Expression of miR-362-3p or miR-329 inversely correlates with p130Cas levels in human breast cancers. (a) Relative expression levels of p130Cas according to immunohistochemical analysis involving an anti-p130Cas antibody. The representative images from nine pairs of breast cancer samples with the corresponding normal tissues. Scale bar, 100 μm. (b) Relative expression levels of miRs among tissues. The log2 value of three different miRs fold change in 20 paired breast cancer specimen. (c) The expressions of miRs in ER-positive breast cancer patients. The quantities of miR-362-3p and miR-329 were plotted using the vertical scatter plots. Bars represent mean expression with standard errors. (d) The relation between survival and miRs expression. 62 patients who have a termination event were divided into two groups: patients expressing miR-362-3p or miR-329 and patients with no miR-362-3p or miR-329. The survival analysis was performed using Kaplan and Meier estimate. (e and f) Relative expression levels of p130Cas and miR-362-3p/329 in human breast MCF10A, MCF7, and Hs578T cells. p130Cas levels were determined by western blotting using p130Cas antibody (e) and miR-362-3p/329 levels were assessed by RT-qPCR (f). The data are presented as mean±S.D. of three independent experiments (paired t-test); *P<0.05, **P<0.01
To further confirm the inverse correlation between expression levels of miR-362-3p/miR-329 and p130Cas in cell culture system, we analyzed three different cell lines originating from the human breast: MCF10A (nontumorous epithelial cell line), MCF7 (adenocarcinoma), and Hs578T (carcinoma). Relative expression levels of p130Cas in MCF7 and Hs578T were higher than in MCF10A, according to western blotting (Figure 4e). On the other hand, the two breast cancer cell lines, MCF7 and Hs578T, showed significantly lower expression of miR-362-3p and miR-329 compared with MCF10A (nontumorous control; Figure 4f). Taken together, these data serve as the evidence of an inverse correlation between miR-362-3p/329 and p130Cas in human breast cancers.

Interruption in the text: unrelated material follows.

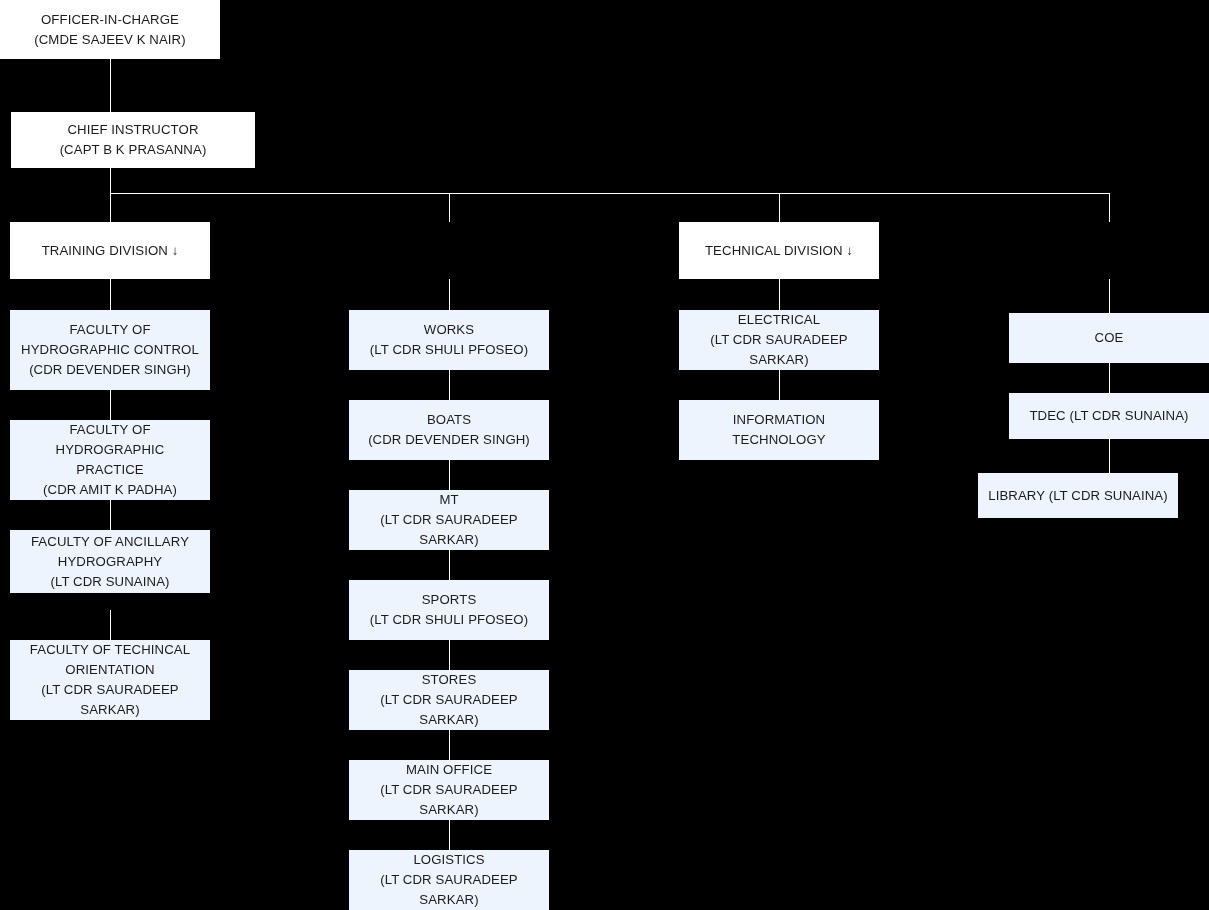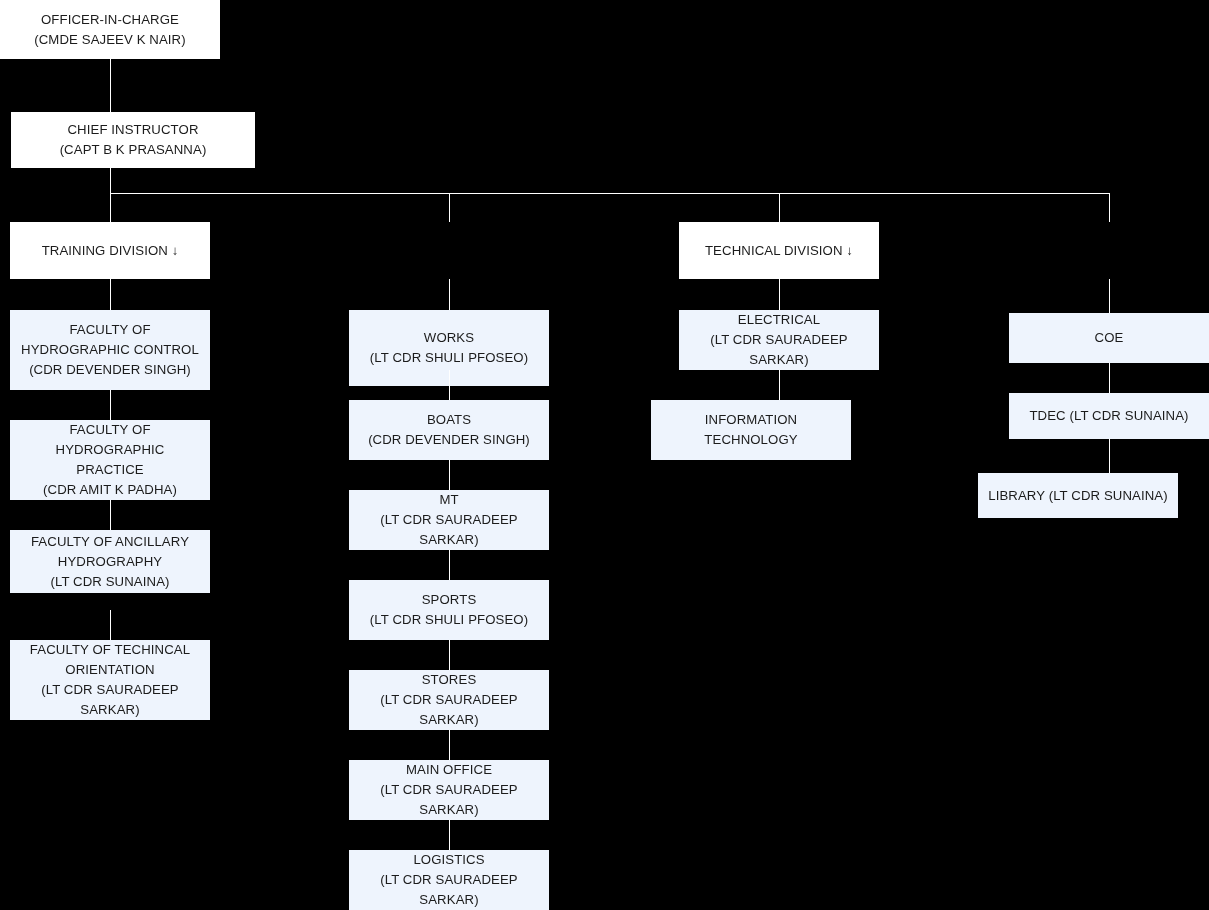"WORKS" div.node { height: 76px -> 60px }
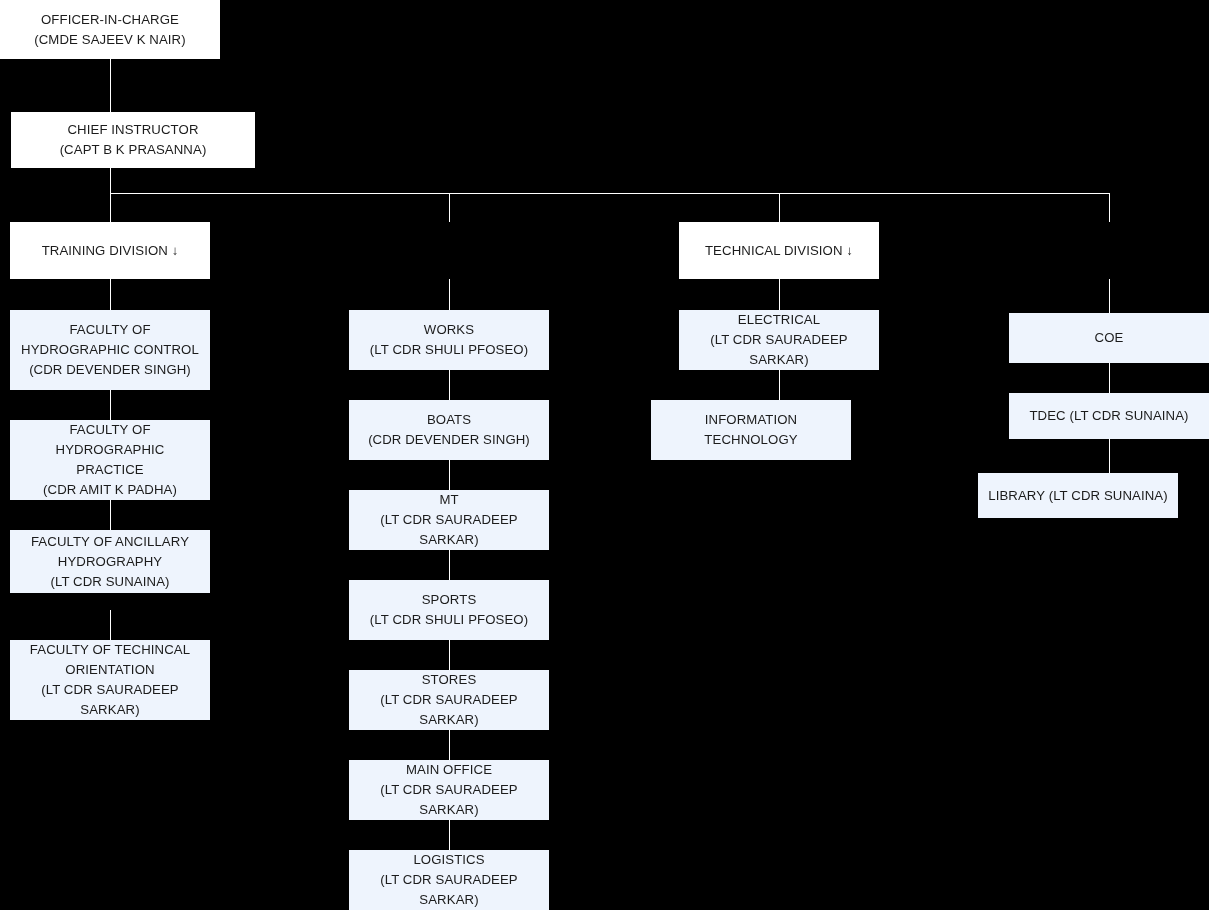"INFORMATION" div.node { left: 651px -> 679px }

Transcription of miR-362-3p and miR-329 is downregulated in human breast cancers via DNA methylation
Regulation of miR expression can be transcriptional and post-transcriptional.23 Because we uncovered downregulation of both miR-362-3p and miR-329 in human breast cancers, we decided to compare expression of the primary transcripts (pri-miRs) and precursor forms between normal and cancer tissues to determine whether downregulation of miR-362-3p and miR-329 in breast cancer is caused by transcriptional inactivation of the miR genes.
First, using RT-qPCR with specific primer sets, we compared the relative amounts of the primary transcript or precursor miR of miR-362-3p between normal and cancer tissues (Table 1). As shown in Figure 5a, both primary transcript for miR-362-3p (pri-miR-362-3p) and precursor miR-362-3p (pre-miR-362-3p) were downregulated in 18 of 20 cancer tissues; this finding indicates that downregulation of miR-362-3p in breast tumors is associated with reduced transcription of the miR-362-3p gene. Although the detailed mechanisms underlying the dysregulation of miRs in cancer have not been fully elucidated, emerging evidence supports the idea that epigenetic mechanisms such as DNA methylation control the expression of miR genes in various cancers.24, 25 To determine whether epigenetic regulation is responsible for differential expression of miR-362-3p gene, we quantified the primary transcripts of miR-362-3p in MCF7 cells after treatment with 5-aza-2′-deoxycytidine (5-Aza), an inhibitor of DNA methyltransferase, or trichostatin A (TSA), an inhibitor of class I and II HDAC families. As shown in Figure 5b, the level of pri-miR-362-3p was upregulated after 5-Aza and/or TSA treatment in MCF7 cells, which indicates that the transcription of miR-362 gene could be regulated by epigenetic events. Especially, inhibition of DNA methylation by 5-Aza treatment increased primary transcript, precursor form, and mature form of miR-362-3p (Figure 5c).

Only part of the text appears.